##### EXERCISE MATERIAL #####

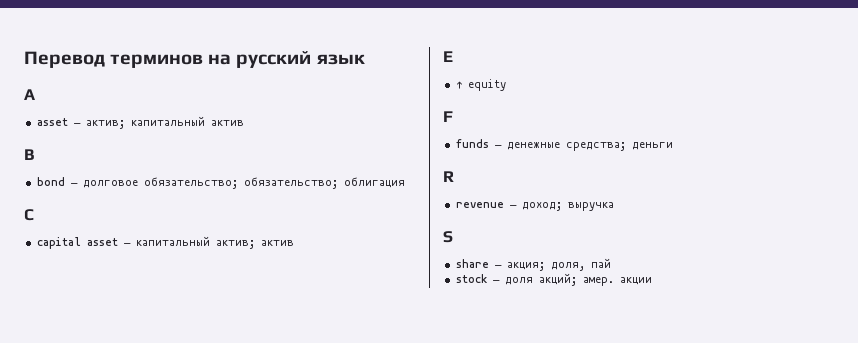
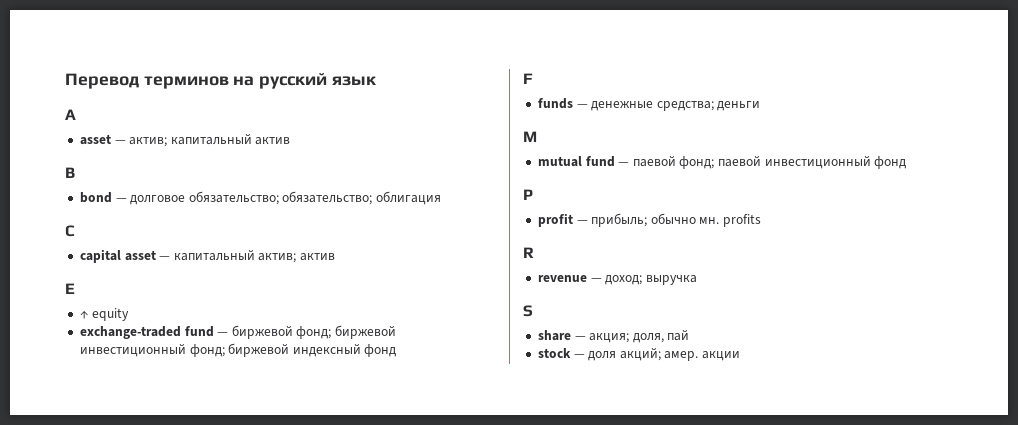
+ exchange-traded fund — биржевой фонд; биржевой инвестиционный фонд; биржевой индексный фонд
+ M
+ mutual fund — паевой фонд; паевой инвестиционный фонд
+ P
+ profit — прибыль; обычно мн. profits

#####

Set down the lines of the records above exactly, apart from the pictures.

+ exchange-traded fund — биржевой фонд; биржевой инвестиционный фонд; биржевой индексный фонд
+ M
+ mutual fund — паевой фонд; паевой инвестиционный фонд
+ P
+ profit — прибыль; обычно мн. profits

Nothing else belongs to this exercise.